— Dataset excerpts —
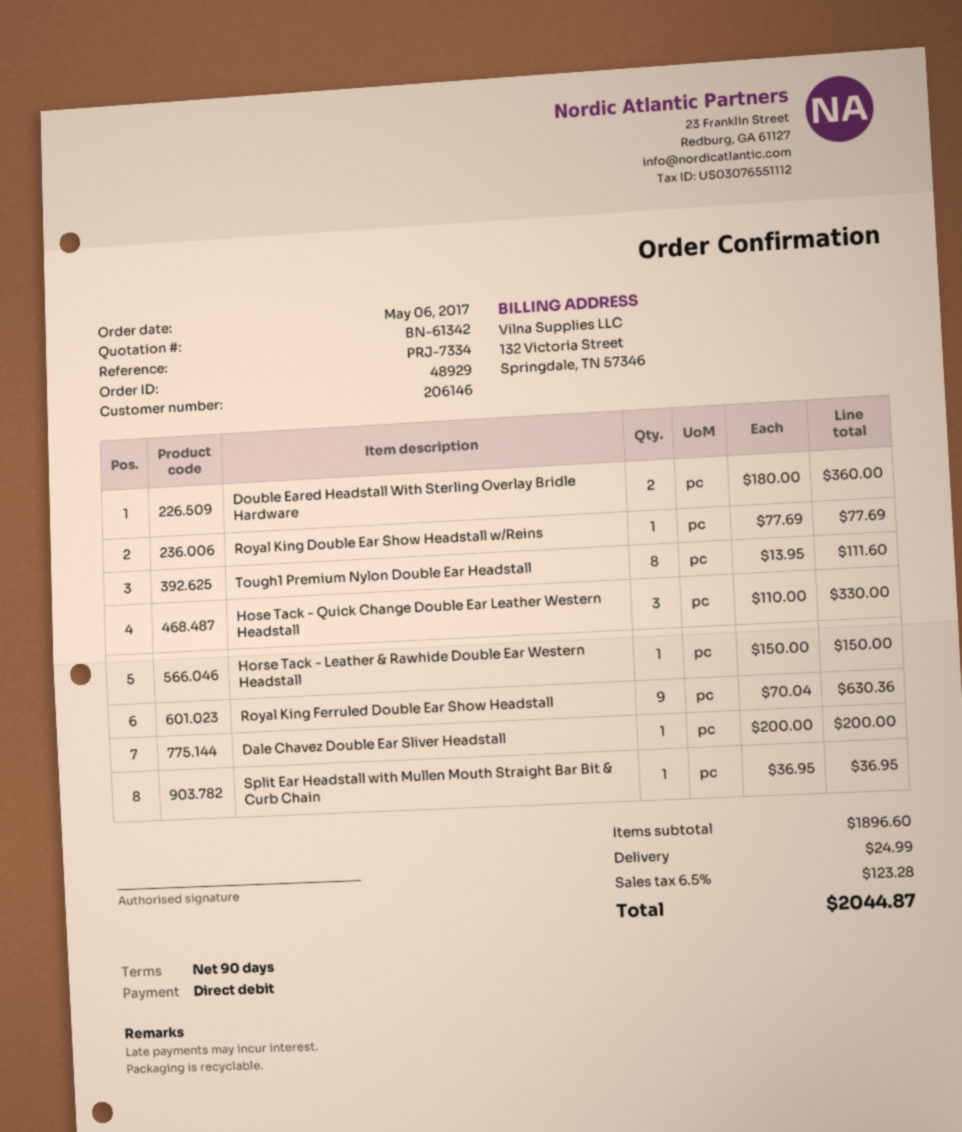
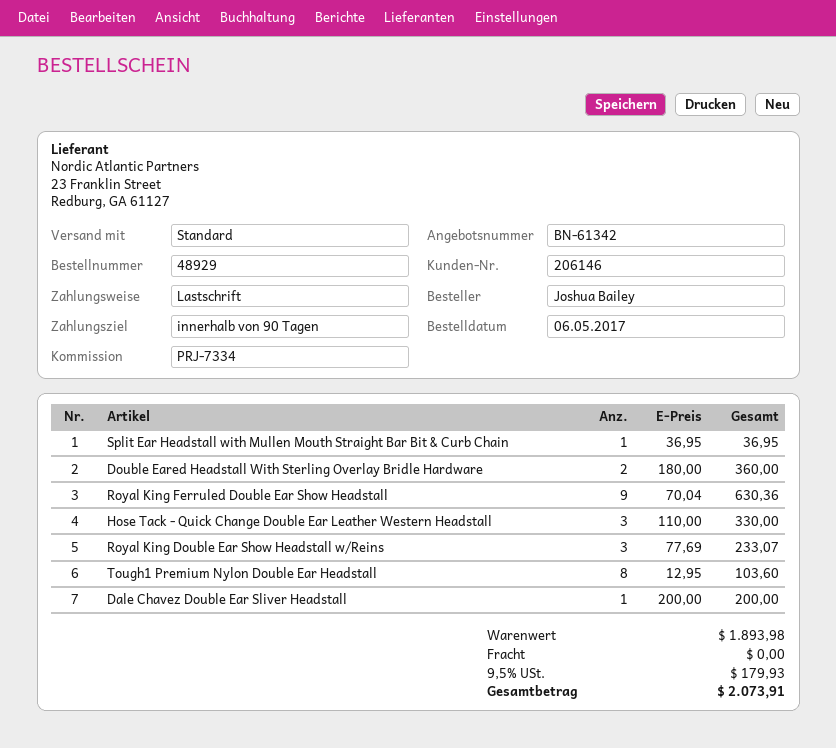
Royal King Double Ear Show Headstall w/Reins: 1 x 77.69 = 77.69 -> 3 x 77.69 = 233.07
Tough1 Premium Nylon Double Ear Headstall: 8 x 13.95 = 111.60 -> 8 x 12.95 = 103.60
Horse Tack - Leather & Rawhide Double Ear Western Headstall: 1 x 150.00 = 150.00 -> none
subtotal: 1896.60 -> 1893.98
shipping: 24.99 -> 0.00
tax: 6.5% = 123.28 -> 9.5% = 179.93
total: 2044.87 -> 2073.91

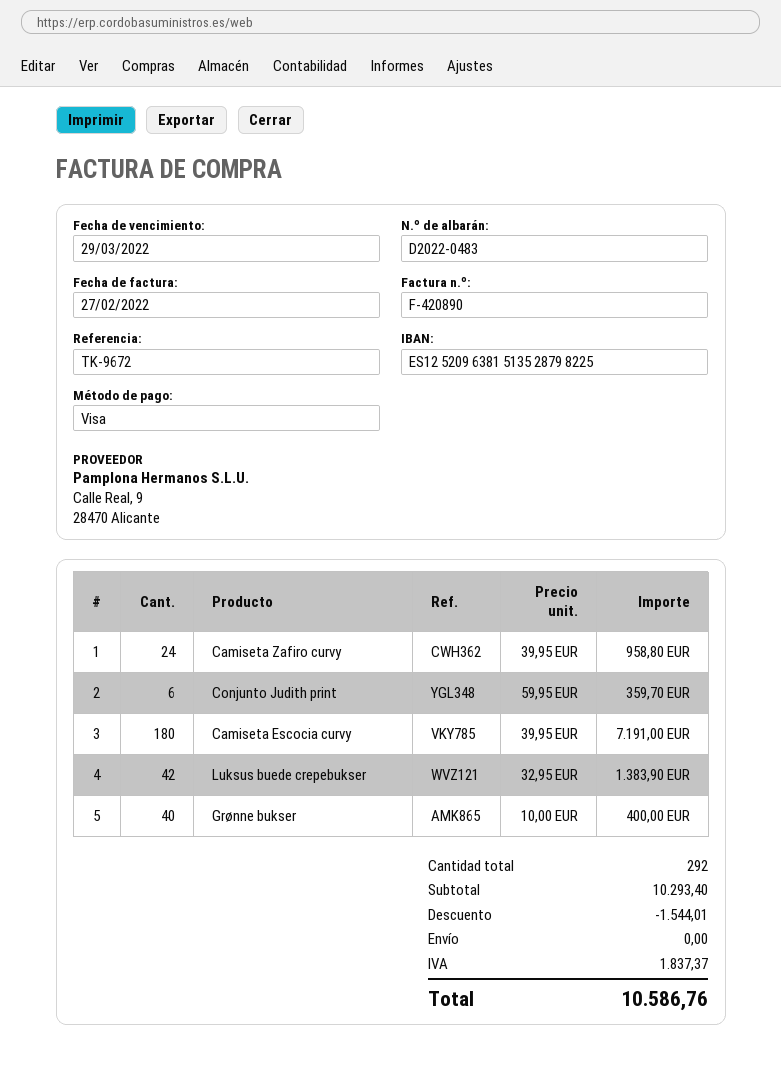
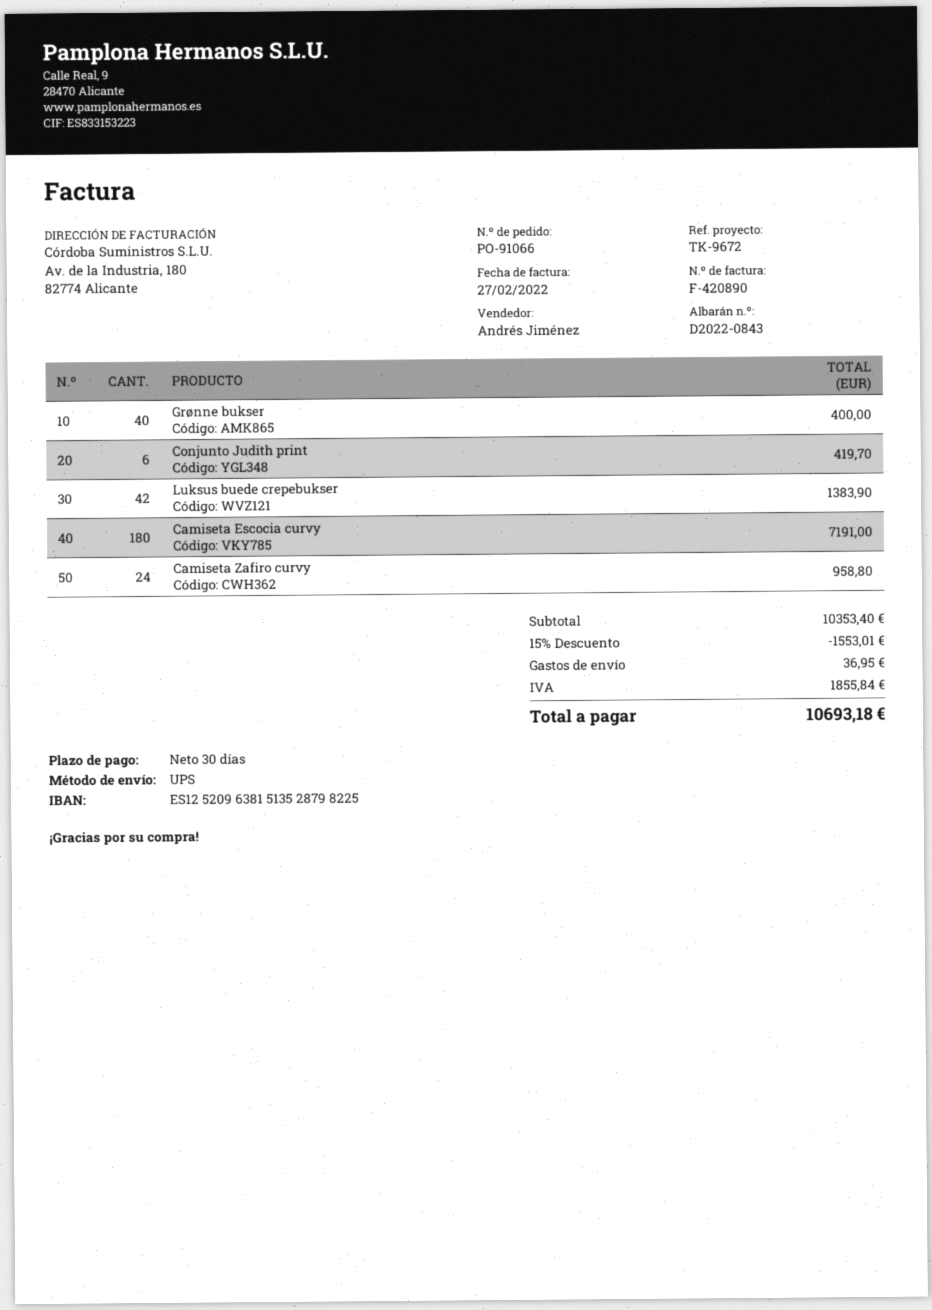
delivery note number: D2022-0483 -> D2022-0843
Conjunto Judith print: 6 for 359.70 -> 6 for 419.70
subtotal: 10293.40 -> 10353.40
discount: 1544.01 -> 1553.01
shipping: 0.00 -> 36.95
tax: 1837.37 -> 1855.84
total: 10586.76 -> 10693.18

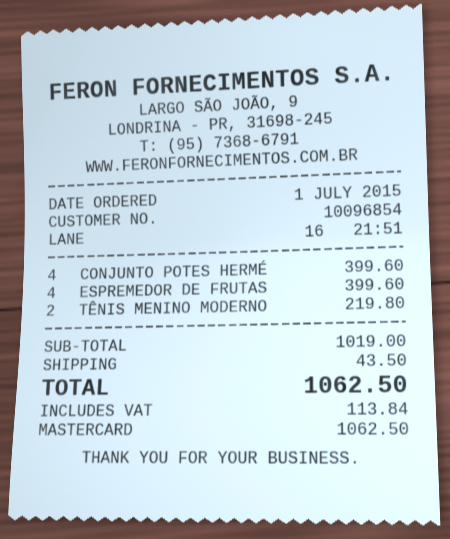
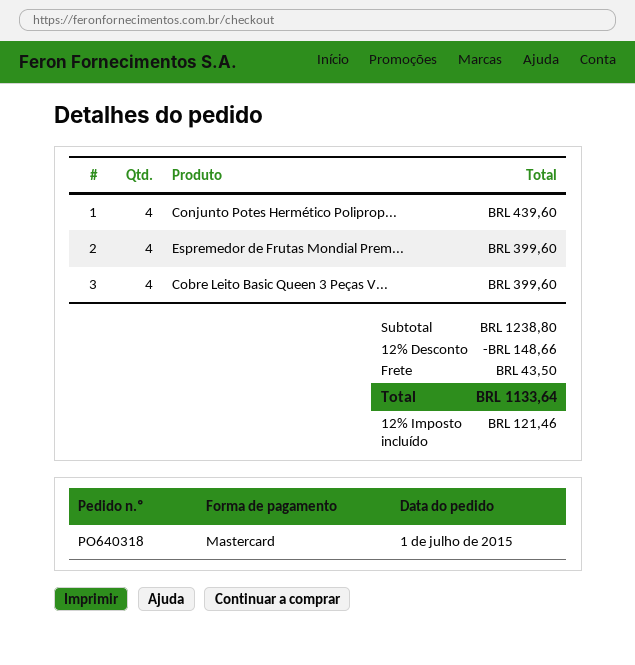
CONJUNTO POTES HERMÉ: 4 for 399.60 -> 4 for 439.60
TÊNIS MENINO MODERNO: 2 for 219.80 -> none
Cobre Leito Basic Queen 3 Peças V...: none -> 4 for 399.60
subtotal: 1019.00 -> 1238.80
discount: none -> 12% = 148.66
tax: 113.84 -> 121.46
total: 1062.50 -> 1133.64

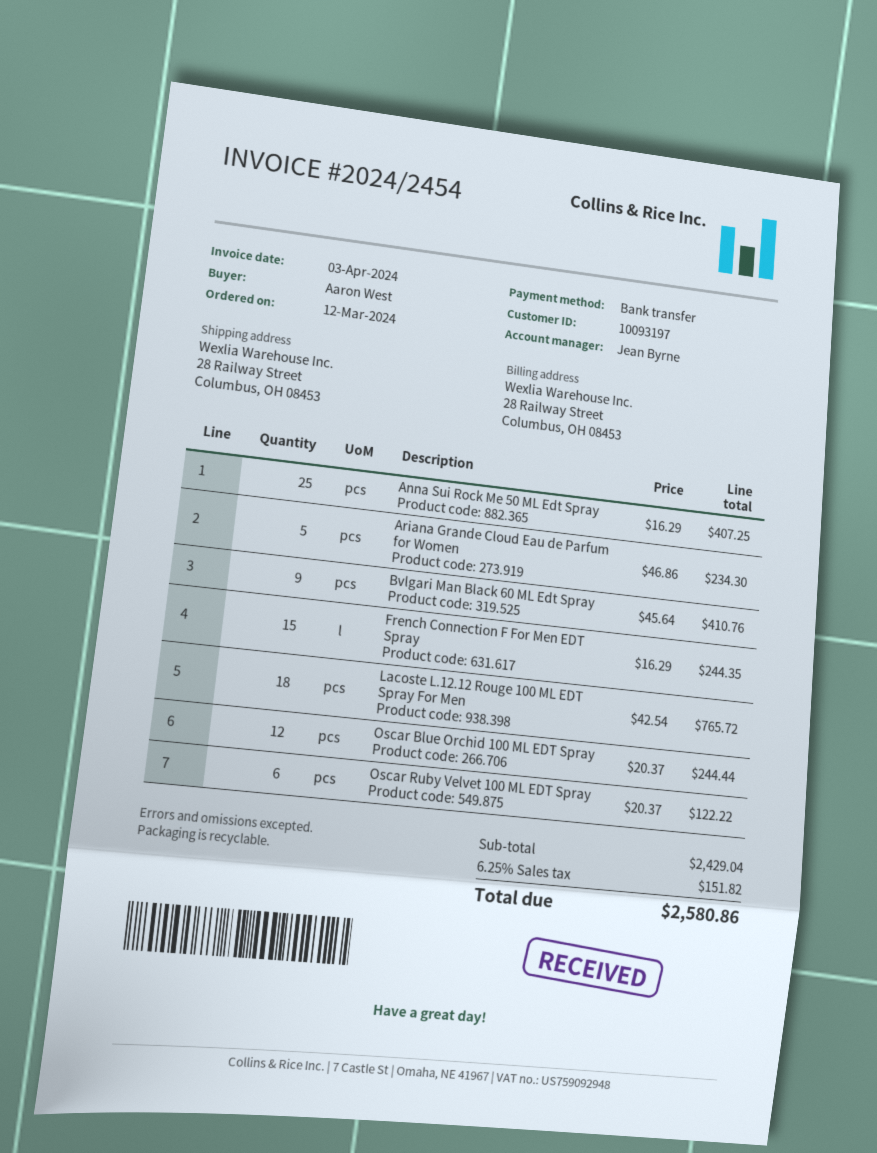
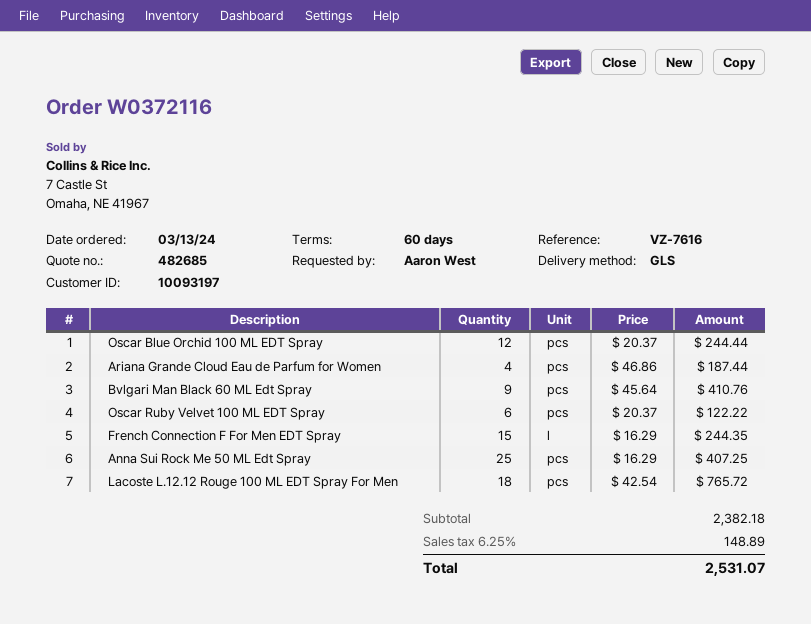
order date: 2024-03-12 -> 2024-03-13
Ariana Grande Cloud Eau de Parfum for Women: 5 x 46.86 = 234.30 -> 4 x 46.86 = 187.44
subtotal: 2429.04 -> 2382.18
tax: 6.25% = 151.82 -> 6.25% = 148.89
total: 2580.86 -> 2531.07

— Task directions —
Copy the full listing above exactly, apart from the pictures.

— Response area —
Royal King Double Ear Show Headstall w/Reins: 1 x 77.69 = 77.69 -> 3 x 77.69 = 233.07
Tough1 Premium Nylon Double Ear Headstall: 8 x 13.95 = 111.60 -> 8 x 12.95 = 103.60
Horse Tack - Leather & Rawhide Double Ear Western Headstall: 1 x 150.00 = 150.00 -> none
subtotal: 1896.60 -> 1893.98
shipping: 24.99 -> 0.00
tax: 6.5% = 123.28 -> 9.5% = 179.93
total: 2044.87 -> 2073.91

delivery note number: D2022-0483 -> D2022-0843
Conjunto Judith print: 6 for 359.70 -> 6 for 419.70
subtotal: 10293.40 -> 10353.40
discount: 1544.01 -> 1553.01
shipping: 0.00 -> 36.95
tax: 1837.37 -> 1855.84
total: 10586.76 -> 10693.18

CONJUNTO POTES HERMÉ: 4 for 399.60 -> 4 for 439.60
TÊNIS MENINO MODERNO: 2 for 219.80 -> none
Cobre Leito Basic Queen 3 Peças V...: none -> 4 for 399.60
subtotal: 1019.00 -> 1238.80
discount: none -> 12% = 148.66
tax: 113.84 -> 121.46
total: 1062.50 -> 1133.64

order date: 2024-03-12 -> 2024-03-13
Ariana Grande Cloud Eau de Parfum for Women: 5 x 46.86 = 234.30 -> 4 x 46.86 = 187.44
subtotal: 2429.04 -> 2382.18
tax: 6.25% = 151.82 -> 6.25% = 148.89
total: 2580.86 -> 2531.07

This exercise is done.